Gabapentin Prevalence: Clinical and Forensic Experience in St. Louis, Missouri, USA

ABSTRACT

Gabapentin (Neurontin) is an anti-epileptic drug that has had wide off-label prescription use since market release due to presumed negligible abuse potential. However, trends in drug misuse have demonstrated that gabapentin misuse is occurring, particularly in those with a history of opioid misuse. This is concerning, because although gabapentin has no direct ligand activity at opioid receptors, it does potentiate the analgesic effect of opioids, and concurrent use of gabapentin and opioids may increase the risk of respiratory depressive effects of opioids. This study investigates the incidence of gabapentin detected in urine samples collected for clinical drug screening purposes in a local hospital emergency department and in postmortem samples submitted by medical examiners in the St. Louis metropolitan area. The prevalence of gabapentin and co-detected drugs in both populations is contrasted, compared, and discussed. This study found that 30% of urine samples collected from patients with suspected drug intoxication presenting to SSM Health Saint Louis University Hospital, a quaternary care medical center, were positive for gabapentin, and nearly two thirds of those were also positive for oxycodone. Over a 6-month period, the incidence of gabapentin positive postmortem cases increased from 18% to 20%. Nearly all gabapentin positive postmortem cases were also positive for an opioid, the most significant being fentanyl, suggesting that gabapentin misuse may be due to its potentiating effect of opioid drug action. This study also highlights the limited utility of immunoassay-based urine drug screens.

Introduction

Gabapentin (Neurontin) is a GABA analog that does not bind to GABA(A), GABA(B), benzodiazepine, or cannabinoid receptors. However, some evidence exists in a murine model that gabapentin may enhance expression of the γ-subunit of the GABA(A) complex and lead to tonic inhibition of neuronal conductance [1]. Use of gabapentin results in increased concentrations of GABA and possibly decreased concentrations of glutamate, although in a clinical study no effect on glutamate levels was seen [2]. Gabapentin was first approved by the US Food and Drug Administration (FDA) in 1993 for treatment of epilepsy, and in 2004 was approved for the treatment of post-herpetic neurologic pain. The mechanism of gabapentin-mediated analgesia remains unclear, although a subunit of the voltage gated calcium channel complex has been identified as a gabapentin binding protein [3]. Since its approval for neuropathic pain, gabapentin has had wide off-label prescription use with some estimating nearly 95% of gabapentin prescription being off-label [4]. Some off-label uses include various neuropathic pain conditions, mental health disorders, migraines, drug and alcohol addiction, and general pain [5, 6].
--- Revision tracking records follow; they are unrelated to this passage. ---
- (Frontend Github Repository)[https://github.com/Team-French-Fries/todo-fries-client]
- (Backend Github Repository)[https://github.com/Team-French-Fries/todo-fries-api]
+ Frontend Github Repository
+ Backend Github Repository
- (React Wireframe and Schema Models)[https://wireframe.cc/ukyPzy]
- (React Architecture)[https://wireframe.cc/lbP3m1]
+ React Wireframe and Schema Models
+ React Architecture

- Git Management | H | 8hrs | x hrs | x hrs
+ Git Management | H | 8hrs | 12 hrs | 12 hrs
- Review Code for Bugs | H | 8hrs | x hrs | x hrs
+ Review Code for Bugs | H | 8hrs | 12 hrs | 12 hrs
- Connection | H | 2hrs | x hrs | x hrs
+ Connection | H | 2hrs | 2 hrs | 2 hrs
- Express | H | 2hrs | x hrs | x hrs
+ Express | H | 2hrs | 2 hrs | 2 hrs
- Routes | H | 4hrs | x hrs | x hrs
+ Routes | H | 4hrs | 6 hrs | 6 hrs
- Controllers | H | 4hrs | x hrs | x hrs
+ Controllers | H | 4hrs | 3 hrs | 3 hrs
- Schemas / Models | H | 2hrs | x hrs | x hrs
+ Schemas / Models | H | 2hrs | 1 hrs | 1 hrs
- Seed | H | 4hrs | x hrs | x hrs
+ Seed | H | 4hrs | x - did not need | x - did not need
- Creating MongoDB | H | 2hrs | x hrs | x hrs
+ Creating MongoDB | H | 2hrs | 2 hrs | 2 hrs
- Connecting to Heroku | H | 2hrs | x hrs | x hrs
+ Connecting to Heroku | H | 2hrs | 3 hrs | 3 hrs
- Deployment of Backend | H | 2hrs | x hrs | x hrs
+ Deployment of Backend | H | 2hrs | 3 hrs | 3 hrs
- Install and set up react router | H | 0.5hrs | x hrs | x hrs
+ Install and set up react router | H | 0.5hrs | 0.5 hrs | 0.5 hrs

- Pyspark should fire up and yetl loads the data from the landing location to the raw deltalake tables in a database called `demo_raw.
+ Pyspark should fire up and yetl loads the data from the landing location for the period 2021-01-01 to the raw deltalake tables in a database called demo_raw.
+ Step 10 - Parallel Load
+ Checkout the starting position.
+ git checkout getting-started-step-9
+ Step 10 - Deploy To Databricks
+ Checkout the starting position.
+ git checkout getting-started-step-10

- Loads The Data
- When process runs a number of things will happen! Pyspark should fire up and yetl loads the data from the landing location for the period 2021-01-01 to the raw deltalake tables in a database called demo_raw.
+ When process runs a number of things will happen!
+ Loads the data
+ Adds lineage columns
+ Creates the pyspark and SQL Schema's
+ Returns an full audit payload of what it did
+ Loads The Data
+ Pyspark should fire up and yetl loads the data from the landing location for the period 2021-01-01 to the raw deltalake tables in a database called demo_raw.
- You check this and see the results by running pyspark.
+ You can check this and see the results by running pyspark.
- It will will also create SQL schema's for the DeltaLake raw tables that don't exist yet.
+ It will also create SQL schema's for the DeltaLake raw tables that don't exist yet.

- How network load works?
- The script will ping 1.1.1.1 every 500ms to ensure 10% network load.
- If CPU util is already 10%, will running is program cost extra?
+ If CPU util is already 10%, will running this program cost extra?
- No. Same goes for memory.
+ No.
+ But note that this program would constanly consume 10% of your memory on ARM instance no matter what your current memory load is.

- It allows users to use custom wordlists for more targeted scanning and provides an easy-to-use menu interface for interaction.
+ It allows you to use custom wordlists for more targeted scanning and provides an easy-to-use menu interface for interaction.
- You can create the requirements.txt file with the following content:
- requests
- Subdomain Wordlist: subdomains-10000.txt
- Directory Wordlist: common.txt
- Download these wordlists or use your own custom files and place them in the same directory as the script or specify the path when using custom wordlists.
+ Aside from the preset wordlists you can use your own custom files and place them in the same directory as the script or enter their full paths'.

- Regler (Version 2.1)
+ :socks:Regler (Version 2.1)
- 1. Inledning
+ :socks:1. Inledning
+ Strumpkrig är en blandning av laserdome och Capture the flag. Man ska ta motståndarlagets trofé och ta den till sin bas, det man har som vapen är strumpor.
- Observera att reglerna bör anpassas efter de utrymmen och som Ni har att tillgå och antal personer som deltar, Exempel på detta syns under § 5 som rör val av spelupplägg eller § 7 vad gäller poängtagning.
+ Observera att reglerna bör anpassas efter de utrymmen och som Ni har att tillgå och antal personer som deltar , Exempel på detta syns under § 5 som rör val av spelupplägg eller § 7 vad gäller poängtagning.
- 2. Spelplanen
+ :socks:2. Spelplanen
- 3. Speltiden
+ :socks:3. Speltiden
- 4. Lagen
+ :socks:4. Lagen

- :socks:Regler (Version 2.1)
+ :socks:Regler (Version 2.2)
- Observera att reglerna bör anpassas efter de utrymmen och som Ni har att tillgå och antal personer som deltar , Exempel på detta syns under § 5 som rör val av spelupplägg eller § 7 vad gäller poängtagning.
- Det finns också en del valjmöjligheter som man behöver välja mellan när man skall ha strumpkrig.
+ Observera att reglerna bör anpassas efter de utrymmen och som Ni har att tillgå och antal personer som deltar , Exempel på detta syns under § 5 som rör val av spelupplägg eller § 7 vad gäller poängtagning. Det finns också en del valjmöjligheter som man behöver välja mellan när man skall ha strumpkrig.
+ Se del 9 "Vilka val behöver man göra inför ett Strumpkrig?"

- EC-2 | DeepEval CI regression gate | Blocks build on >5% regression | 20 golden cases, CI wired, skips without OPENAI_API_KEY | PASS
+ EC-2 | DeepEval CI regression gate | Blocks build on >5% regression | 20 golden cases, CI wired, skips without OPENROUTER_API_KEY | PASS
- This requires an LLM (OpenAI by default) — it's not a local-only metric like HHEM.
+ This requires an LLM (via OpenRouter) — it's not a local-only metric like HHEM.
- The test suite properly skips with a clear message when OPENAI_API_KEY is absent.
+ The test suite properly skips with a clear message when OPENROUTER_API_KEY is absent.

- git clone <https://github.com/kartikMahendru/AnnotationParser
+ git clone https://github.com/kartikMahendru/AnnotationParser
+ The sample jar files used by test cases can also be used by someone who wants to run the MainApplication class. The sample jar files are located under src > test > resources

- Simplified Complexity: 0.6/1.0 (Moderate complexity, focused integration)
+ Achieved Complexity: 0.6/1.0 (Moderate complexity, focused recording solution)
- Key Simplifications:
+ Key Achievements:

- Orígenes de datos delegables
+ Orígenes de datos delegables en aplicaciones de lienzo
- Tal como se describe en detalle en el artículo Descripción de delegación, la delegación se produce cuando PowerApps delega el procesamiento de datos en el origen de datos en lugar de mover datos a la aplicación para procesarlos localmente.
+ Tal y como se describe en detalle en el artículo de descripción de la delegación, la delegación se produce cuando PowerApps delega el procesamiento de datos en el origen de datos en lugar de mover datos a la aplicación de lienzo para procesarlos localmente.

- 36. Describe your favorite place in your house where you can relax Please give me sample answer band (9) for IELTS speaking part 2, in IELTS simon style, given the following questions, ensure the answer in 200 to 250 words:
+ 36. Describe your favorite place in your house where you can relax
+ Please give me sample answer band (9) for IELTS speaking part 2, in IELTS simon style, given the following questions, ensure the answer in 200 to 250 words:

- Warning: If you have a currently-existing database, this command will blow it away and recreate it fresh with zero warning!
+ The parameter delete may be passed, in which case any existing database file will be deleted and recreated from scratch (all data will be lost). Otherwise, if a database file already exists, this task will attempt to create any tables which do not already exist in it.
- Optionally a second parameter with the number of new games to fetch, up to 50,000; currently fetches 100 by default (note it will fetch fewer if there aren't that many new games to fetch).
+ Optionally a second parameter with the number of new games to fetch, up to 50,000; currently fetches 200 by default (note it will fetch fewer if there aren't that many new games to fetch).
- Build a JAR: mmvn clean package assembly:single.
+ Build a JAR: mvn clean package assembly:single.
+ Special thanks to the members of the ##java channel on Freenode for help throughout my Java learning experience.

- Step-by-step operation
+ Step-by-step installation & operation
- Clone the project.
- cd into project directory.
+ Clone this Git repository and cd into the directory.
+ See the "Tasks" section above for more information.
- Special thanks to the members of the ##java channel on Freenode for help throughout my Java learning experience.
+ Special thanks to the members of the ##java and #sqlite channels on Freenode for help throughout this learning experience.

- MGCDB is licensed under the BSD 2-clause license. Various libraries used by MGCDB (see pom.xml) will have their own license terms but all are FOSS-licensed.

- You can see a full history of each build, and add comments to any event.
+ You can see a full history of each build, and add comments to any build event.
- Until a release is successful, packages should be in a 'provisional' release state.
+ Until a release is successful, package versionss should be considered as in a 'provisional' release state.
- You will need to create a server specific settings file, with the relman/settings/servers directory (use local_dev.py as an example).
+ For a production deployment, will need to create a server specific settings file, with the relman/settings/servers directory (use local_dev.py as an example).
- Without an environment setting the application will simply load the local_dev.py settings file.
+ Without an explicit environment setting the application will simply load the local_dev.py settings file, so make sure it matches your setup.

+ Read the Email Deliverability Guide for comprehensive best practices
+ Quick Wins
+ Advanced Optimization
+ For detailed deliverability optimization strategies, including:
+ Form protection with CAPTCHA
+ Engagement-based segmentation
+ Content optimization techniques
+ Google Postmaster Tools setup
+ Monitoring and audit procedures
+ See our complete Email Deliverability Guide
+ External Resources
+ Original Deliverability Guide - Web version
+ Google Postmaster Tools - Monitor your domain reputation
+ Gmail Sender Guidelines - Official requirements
Reasons behind the wide off-label prescription use include the drug’s safety and presumed negligible abuse potential. However, trends in drug misuse have demonstrated that gabapentin misuse is occurring, particularly in those with a history of opioid misuse. This is concerning, because although gabapentin has no activity at opioid receptors, it does potentiate the analgesic effect of opioids and concurrent use of gabapentin and opioids can increase the risk of respiratory depressive effects of opioids [7]. In fact, in 2014 a product monograph was amended to warn against the possibility of respiratory depression when combining gabapentin with opioids [8].

Gabapentin is not frequently included in standard drug screening tests used in clinical (hospital) settings in the US. Urine drug screening of 7–9 drug classes by immunoassay is commonly used in hospital laboratories for rapid screening of patients with suspected drug use. Immunoassays are relatively inexpensive and easy to use, requiring little to no sample preparation and easy to interpret data. However, immunoassays are not easy to adapt to rapidly changing drug climates. This study compared results from standard urine drug screening at a city hospital to mass spectrometry-based testing at a forensic toxicology laboratory. Trends discovered in the clinical samples were compared to trends in the postmortem drug testing routinely performed in the forensic laboratory. Gabapentin was a significant finding in both clinical and forensic cases. Gabapentin was not included in the urine drug screen panel at used in the hospital laboratory. Gabapentin was co-detected with opioids in most cases.

Materials and methods

Urine drug screening at the SSM Health Saint Louis University Hospital Laboratory was performed on an Architect ci 8200 (Abbott, Chicago, IL, USA) immunoassay platform. The following eight drug classes were included in the screen: amphetamine/methamphetamine, barbiturates, methadone, phencyclidine, opiates, cannabinoids, cocaine, and benzodiazepines. The assays were homogenous enzyme immunoassays using proprietary, ready-to-use reagents. Briefly, drug assays used glucose-6-phosphate dehydrogenase or β-galactosidase and the activity of either enzyme, as measured by absorption of either NADH (glucose-6-phosphate) at 340/416 nm or chlorophenol red (β-galactosidase) at 570 nm, as a qualitative indicator of antigen (drug) present. Patient urine aliquots were loaded directly on to the instrument with no further manipulation. Detection limits for each drug class are listed in Table 1.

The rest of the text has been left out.